YOUR INSTRUCTIONS: Each line from the one containing "[871,224,882,235] a -> (500, 359) none" through the end of the records below must be repeated exactly, and no other line.
──────── SOURCE RECORDS
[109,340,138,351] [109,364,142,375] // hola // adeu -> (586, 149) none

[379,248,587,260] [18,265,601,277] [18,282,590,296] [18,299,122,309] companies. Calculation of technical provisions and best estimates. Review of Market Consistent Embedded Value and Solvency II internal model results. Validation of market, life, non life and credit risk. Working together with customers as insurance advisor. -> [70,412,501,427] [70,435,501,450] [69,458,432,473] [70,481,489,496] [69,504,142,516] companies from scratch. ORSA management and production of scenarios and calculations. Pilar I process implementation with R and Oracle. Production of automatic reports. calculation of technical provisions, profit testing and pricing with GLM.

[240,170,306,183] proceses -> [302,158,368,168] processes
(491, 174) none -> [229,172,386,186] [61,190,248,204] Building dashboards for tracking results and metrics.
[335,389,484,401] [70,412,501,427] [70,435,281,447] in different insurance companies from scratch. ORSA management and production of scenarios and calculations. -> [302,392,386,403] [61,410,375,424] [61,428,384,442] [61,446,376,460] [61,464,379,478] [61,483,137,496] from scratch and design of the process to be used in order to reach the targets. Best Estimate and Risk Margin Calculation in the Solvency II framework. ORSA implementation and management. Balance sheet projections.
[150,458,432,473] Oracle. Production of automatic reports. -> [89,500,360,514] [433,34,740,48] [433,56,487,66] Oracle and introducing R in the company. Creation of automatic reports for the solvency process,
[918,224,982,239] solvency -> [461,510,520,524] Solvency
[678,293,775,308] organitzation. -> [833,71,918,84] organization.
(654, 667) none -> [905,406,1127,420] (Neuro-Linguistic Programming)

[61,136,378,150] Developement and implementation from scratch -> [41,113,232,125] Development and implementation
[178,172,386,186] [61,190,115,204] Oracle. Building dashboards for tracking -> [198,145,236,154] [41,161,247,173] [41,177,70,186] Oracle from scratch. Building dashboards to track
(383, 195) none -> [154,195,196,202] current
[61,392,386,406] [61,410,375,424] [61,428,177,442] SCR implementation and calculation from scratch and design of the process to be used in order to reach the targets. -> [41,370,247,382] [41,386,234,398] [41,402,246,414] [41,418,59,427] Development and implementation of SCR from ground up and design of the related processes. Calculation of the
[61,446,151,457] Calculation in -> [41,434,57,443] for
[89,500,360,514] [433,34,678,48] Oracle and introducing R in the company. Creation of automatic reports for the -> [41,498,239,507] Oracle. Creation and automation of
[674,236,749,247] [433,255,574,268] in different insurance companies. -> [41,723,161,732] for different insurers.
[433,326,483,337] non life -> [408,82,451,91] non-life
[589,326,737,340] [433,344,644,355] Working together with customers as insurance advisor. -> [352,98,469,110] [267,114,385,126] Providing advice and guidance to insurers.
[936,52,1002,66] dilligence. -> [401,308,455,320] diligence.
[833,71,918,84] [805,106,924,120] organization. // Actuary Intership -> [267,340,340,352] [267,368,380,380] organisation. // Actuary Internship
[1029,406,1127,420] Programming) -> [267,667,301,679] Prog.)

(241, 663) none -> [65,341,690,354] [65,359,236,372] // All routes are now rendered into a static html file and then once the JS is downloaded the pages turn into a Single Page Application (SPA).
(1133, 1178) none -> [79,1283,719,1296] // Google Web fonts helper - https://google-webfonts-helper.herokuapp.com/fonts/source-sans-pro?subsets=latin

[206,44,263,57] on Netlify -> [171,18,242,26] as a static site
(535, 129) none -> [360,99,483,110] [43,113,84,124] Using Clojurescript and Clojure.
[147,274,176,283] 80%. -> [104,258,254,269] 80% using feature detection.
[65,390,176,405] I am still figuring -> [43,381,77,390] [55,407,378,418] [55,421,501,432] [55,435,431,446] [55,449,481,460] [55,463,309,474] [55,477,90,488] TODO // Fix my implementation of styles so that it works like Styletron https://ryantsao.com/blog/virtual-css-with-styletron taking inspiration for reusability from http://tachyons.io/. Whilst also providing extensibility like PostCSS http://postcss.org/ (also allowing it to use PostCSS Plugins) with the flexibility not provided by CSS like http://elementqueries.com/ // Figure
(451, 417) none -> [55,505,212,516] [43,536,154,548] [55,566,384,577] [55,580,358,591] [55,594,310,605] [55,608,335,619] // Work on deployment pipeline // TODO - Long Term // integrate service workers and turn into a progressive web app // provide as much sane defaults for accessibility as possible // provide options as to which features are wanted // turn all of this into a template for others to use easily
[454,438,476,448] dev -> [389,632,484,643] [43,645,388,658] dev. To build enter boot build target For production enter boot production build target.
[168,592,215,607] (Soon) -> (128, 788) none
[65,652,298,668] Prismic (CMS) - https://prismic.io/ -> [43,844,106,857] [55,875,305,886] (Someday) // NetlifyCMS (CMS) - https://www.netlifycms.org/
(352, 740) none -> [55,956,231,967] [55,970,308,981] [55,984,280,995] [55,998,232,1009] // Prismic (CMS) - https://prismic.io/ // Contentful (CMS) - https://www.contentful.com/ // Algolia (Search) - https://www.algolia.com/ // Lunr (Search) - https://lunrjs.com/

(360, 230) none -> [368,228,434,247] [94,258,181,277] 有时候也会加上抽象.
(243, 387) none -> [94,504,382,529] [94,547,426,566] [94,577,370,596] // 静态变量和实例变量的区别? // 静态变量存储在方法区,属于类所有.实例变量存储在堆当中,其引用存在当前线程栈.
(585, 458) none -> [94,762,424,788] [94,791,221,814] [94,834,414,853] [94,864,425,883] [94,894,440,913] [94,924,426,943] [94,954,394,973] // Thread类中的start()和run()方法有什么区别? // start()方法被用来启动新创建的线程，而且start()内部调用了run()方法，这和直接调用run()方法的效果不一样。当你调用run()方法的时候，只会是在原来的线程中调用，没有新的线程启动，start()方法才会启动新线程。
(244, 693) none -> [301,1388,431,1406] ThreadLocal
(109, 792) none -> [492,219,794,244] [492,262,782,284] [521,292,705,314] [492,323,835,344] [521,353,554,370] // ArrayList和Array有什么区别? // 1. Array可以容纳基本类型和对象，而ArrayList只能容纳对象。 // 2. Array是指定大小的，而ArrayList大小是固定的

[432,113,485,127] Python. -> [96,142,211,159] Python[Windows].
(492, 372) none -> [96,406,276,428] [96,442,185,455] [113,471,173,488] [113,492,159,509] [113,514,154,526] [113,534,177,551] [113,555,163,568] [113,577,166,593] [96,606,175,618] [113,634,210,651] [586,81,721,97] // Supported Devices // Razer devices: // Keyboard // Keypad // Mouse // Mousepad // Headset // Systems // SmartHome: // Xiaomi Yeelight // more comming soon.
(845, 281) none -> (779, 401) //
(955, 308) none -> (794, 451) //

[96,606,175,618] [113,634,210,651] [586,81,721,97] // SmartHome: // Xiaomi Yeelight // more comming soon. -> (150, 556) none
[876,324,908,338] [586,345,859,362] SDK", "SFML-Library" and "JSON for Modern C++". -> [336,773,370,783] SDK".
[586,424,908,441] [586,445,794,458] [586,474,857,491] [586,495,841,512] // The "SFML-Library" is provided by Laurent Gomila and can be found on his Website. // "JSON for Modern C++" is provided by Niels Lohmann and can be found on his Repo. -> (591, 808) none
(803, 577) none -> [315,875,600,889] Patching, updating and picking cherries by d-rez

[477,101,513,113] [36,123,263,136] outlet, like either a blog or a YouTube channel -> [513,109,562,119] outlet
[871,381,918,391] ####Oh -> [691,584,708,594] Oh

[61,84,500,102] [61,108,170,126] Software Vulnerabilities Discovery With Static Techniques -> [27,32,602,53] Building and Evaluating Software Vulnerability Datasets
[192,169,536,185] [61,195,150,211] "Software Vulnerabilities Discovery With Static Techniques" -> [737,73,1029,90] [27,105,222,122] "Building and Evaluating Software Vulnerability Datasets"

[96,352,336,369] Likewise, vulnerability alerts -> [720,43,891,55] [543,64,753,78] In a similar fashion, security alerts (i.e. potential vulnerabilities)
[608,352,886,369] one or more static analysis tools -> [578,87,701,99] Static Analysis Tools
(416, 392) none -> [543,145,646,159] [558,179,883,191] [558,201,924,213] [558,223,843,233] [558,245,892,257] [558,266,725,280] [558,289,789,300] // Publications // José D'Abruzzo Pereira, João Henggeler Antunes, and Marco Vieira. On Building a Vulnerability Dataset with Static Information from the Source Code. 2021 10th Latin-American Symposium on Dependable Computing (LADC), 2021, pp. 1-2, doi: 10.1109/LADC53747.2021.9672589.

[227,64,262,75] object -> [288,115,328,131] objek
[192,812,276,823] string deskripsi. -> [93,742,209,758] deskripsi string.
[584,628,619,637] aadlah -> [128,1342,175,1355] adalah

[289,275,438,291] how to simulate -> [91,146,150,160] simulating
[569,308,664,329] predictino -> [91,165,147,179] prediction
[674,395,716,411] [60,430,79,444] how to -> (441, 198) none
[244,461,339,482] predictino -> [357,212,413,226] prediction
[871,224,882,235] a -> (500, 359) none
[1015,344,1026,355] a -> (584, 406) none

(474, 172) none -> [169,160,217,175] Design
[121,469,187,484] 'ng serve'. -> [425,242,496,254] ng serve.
────────────────
TASK RESULT:
[871,224,882,235] a -> (500, 359) none
[1015,344,1026,355] a -> (584, 406) none

(474, 172) none -> [169,160,217,175] Design
[121,469,187,484] 'ng serve'. -> [425,242,496,254] ng serve.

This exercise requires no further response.